Data for analysis Block Start

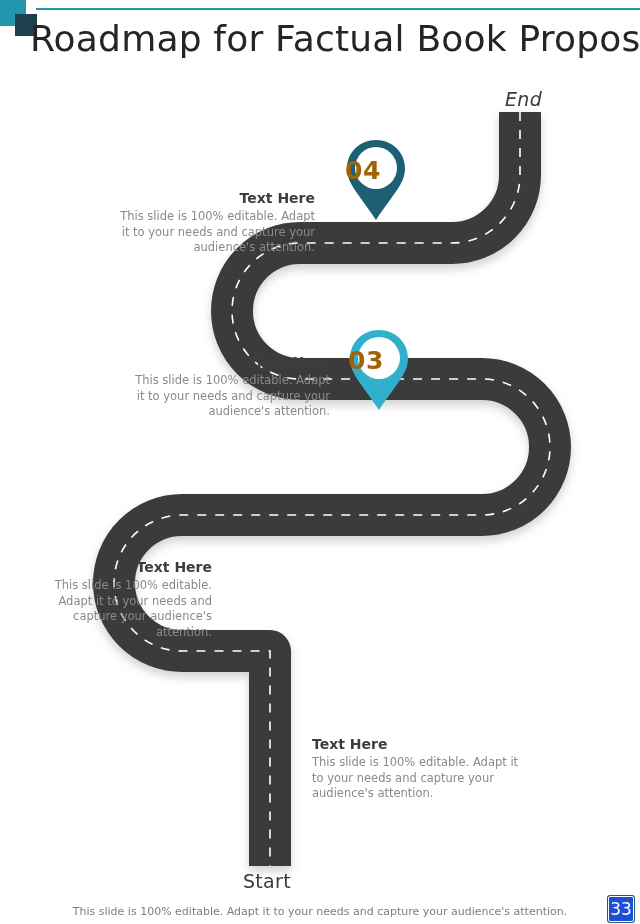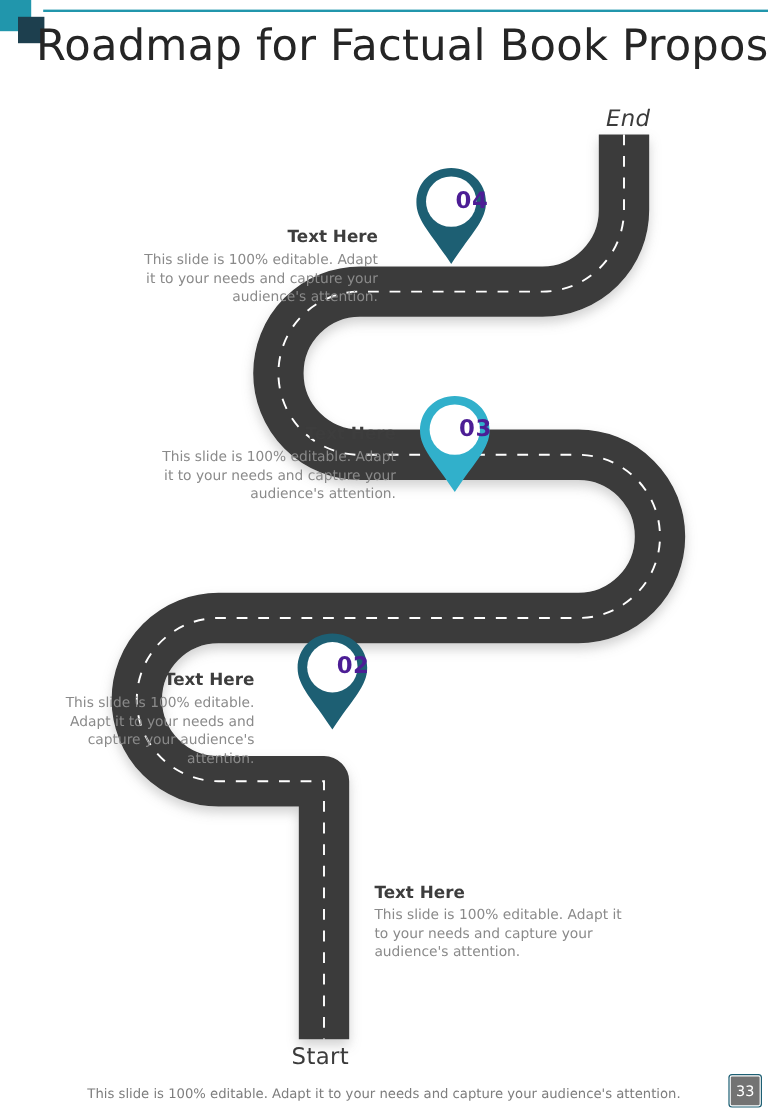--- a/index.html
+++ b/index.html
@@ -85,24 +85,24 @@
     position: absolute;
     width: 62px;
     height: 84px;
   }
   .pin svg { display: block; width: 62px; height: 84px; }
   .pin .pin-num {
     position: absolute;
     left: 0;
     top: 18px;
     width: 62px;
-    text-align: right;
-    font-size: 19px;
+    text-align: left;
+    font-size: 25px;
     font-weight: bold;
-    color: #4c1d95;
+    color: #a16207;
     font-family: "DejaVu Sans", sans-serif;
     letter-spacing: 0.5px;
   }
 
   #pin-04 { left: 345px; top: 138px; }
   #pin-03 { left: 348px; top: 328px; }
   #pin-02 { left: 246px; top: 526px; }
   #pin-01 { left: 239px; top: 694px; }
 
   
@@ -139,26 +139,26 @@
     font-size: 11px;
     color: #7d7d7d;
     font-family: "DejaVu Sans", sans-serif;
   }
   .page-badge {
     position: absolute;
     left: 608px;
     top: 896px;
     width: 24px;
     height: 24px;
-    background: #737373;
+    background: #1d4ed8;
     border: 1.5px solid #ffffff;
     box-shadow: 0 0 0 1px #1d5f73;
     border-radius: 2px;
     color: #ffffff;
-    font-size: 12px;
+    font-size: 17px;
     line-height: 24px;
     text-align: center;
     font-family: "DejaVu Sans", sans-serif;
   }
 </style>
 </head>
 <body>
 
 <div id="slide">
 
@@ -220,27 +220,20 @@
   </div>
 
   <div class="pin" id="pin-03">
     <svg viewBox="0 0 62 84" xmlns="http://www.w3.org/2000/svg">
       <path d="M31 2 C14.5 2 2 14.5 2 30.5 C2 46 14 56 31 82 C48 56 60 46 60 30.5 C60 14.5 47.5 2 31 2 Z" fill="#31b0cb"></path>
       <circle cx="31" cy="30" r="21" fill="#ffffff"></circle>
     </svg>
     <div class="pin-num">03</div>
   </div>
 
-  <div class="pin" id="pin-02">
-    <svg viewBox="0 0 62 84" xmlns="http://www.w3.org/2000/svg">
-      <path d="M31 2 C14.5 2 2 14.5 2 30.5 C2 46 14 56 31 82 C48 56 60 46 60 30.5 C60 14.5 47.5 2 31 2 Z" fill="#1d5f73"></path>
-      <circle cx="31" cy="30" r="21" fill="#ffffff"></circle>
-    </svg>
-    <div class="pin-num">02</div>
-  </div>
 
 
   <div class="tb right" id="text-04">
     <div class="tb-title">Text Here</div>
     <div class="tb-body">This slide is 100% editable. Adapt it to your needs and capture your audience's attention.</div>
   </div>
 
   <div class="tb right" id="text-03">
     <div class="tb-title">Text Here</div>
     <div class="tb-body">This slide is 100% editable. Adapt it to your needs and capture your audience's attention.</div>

Data for analysis Block End

**Your objective**
The copy must include every record exactly and none of the pictures.

**Output of the task**
--- a/index.html
+++ b/index.html
@@ -85,24 +85,24 @@
     position: absolute;
     width: 62px;
     height: 84px;
   }
   .pin svg { display: block; width: 62px; height: 84px; }
   .pin .pin-num {
     position: absolute;
     left: 0;
     top: 18px;
     width: 62px;
-    text-align: right;
-    font-size: 19px;
+    text-align: left;
+    font-size: 25px;
     font-weight: bold;
-    color: #4c1d95;
+    color: #a16207;
     font-family: "DejaVu Sans", sans-serif;
     letter-spacing: 0.5px;
   }
 
   #pin-04 { left: 345px; top: 138px; }
   #pin-03 { left: 348px; top: 328px; }
   #pin-02 { left: 246px; top: 526px; }
   #pin-01 { left: 239px; top: 694px; }
 
   
@@ -139,26 +139,26 @@
     font-size: 11px;
     color: #7d7d7d;
     font-family: "DejaVu Sans", sans-serif;
   }
   .page-badge {
     position: absolute;
     left: 608px;
     top: 896px;
     width: 24px;
     height: 24px;
-    background: #737373;
+    background: #1d4ed8;
     border: 1.5px solid #ffffff;
     box-shadow: 0 0 0 1px #1d5f73;
     border-radius: 2px;
     color: #ffffff;
-    font-size: 12px;
+    font-size: 17px;
     line-height: 24px;
     text-align: center;
     font-family: "DejaVu Sans", sans-serif;
   }
 </style>
 </head>
 <body>
 
 <div id="slide">
 
@@ -220,27 +220,20 @@
   </div>
 
   <div class="pin" id="pin-03">
     <svg viewBox="0 0 62 84" xmlns="http://www.w3.org/2000/svg">
       <path d="M31 2 C14.5 2 2 14.5 2 30.5 C2 46 14 56 31 82 C48 56 60 46 60 30.5 C60 14.5 47.5 2 31 2 Z" fill="#31b0cb"></path>
       <circle cx="31" cy="30" r="21" fill="#ffffff"></circle>
     </svg>
     <div class="pin-num">03</div>
   </div>
 
-  <div class="pin" id="pin-02">
-    <svg viewBox="0 0 62 84" xmlns="http://www.w3.org/2000/svg">
-      <path d="M31 2 C14.5 2 2 14.5 2 30.5 C2 46 14 56 31 82 C48 56 60 46 60 30.5 C60 14.5 47.5 2 31 2 Z" fill="#1d5f73"></path>
-      <circle cx="31" cy="30" r="21" fill="#ffffff"></circle>
-    </svg>
-    <div class="pin-num">02</div>
-  </div>
 
 
   <div class="tb right" id="text-04">
     <div class="tb-title">Text Here</div>
     <div class="tb-body">This slide is 100% editable. Adapt it to your needs and capture your audience's attention.</div>
   </div>
 
   <div class="tb right" id="text-03">
     <div class="tb-title">Text Here</div>
     <div class="tb-body">This slide is 100% editable. Adapt it to your needs and capture your audience's attention.</div>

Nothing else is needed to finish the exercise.